→ INFORMATION SUPPLIED:
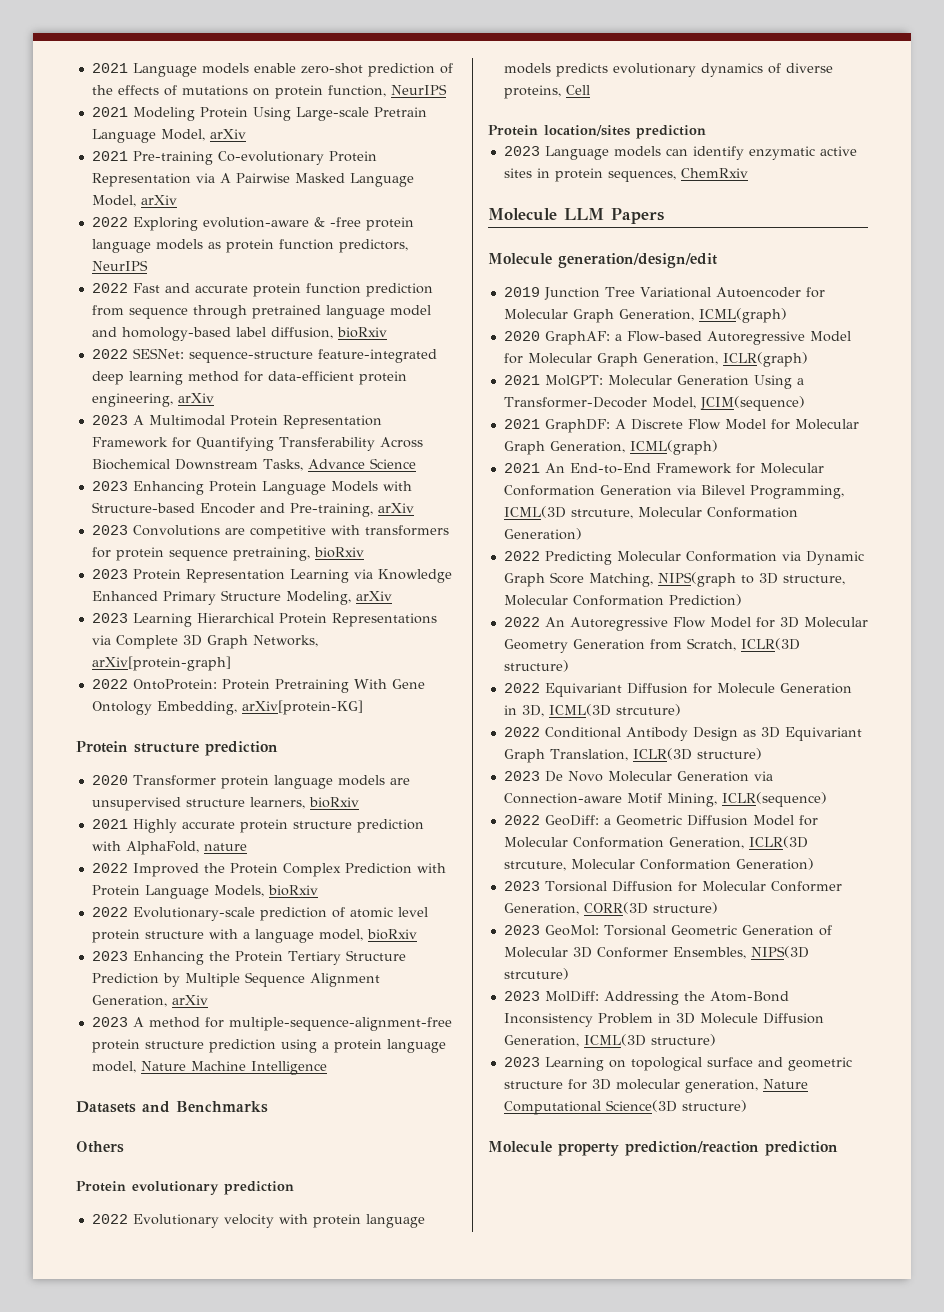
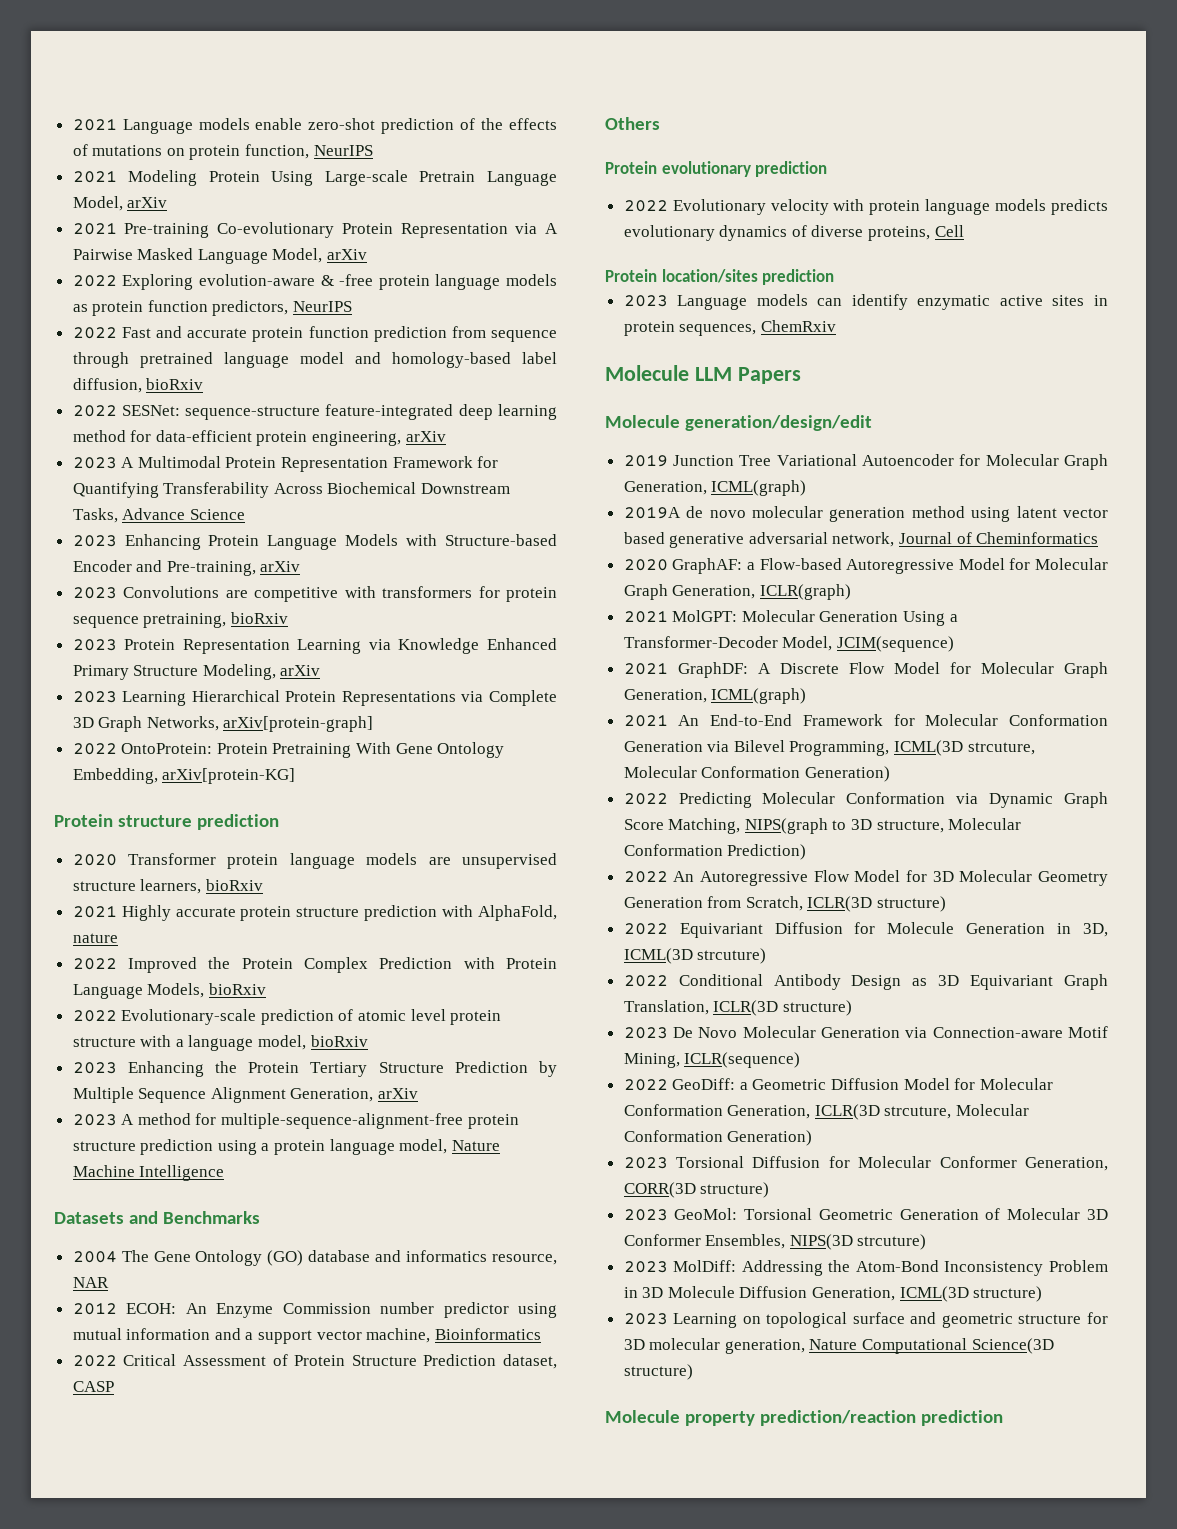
+ 2004 The Gene Ontology (GO) database and informatics resource, NAR
+ 2012 ECOH: An Enzyme Commission number predictor using mutual information and a support vector machine, Bioinformatics
+ 2022 Critical Assessment of Protein Structure Prediction dataset, CASP
+ 2019A de novo molecular generation method using latent vector based generative adversarial network, Journal of Cheminformatics

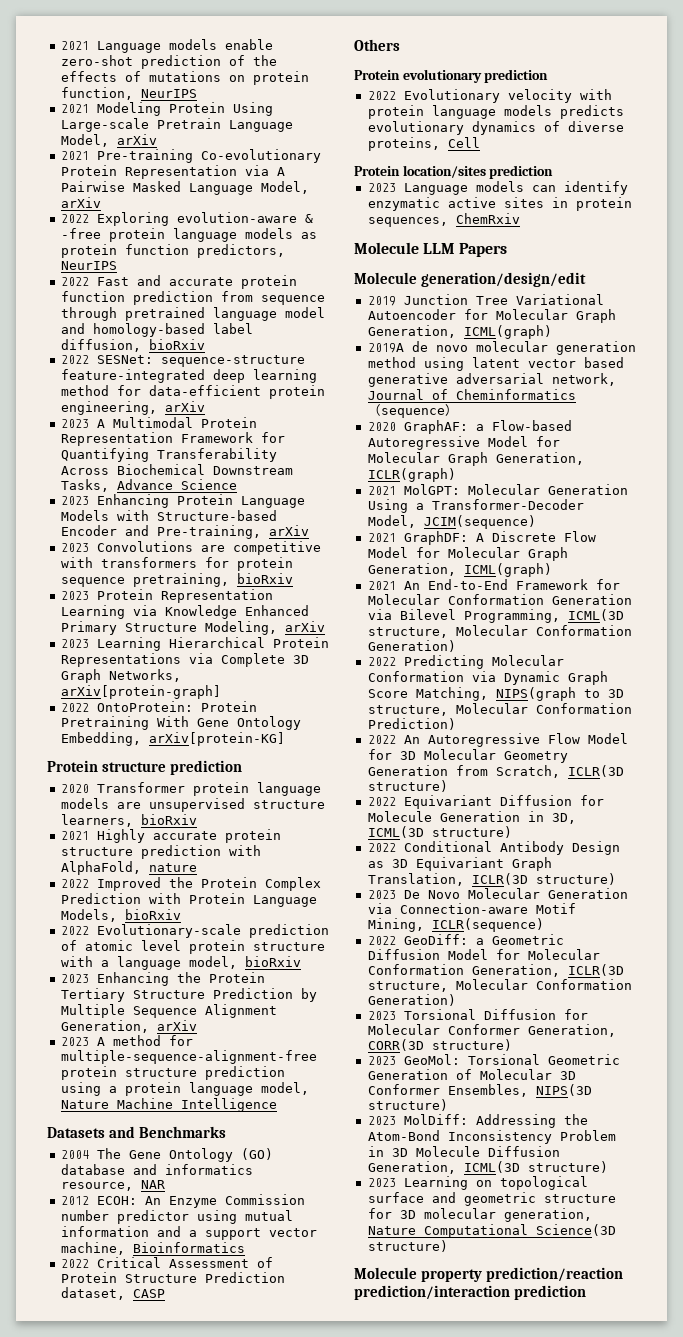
- 2019A de novo molecular generation method using latent vector based generative adversarial network, Journal of Cheminformatics
+ 2019A de novo molecular generation method using latent vector based generative adversarial network, Journal of Cheminformatics（sequence）
- 2021 An End-to-End Framework for Molecular Conformation Generation via Bilevel Programming, ICML(3D strcuture, Molecular Conformation Generation)
+ 2021 An End-to-End Framework for Molecular Conformation Generation via Bilevel Programming, ICML(3D structure, Molecular Conformation Generation)
- 2022 Equivariant Diffusion for Molecule Generation in 3D, ICML(3D strcuture)
+ 2022 Equivariant Diffusion for Molecule Generation in 3D, ICML(3D structure)
- 2022 GeoDiff: a Geometric Diffusion Model for Molecular Conformation Generation, ICLR(3D strcuture, Molecular Conformation Generation)
+ 2022 GeoDiff: a Geometric Diffusion Model for Molecular Conformation Generation, ICLR(3D structure, Molecular Conformation Generation)
- 2023 GeoMol: Torsional Geometric Generation of Molecular 3D Conformer Ensembles, NIPS(3D strcuture)
+ 2023 GeoMol: Torsional Geometric Generation of Molecular 3D Conformer Ensembles, NIPS(3D structure)
- Molecule property prediction/reaction prediction
+ Molecule property prediction/reaction prediction/interaction prediction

→ EXERCISE DIRECTIONS: Your answer should be only the number of lines, in the entries above, that include "Torsional".

→ EXPECTED ANSWER: 2